-- EXTRACTED MATERIAL --
_ _ _ _ _

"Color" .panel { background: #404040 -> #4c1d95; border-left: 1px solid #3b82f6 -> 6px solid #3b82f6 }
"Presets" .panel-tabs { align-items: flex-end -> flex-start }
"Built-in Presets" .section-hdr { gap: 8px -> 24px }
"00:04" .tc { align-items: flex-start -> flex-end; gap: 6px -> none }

_ _ _ _ _

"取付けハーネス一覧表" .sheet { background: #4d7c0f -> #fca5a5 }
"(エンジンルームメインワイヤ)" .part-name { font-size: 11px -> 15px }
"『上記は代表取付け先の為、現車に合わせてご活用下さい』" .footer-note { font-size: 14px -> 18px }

_ _ _ _ _

-- WHAT IS BEING ASKED --
Out of the entries, pull every line that mentions "panel".

-- TASK OUTPUT --
"Color" .panel { background: #404040 -> #4c1d95; border-left: 1px solid #3b82f6 -> 6px solid #3b82f6 }
"Presets" .panel-tabs { align-items: flex-end -> flex-start }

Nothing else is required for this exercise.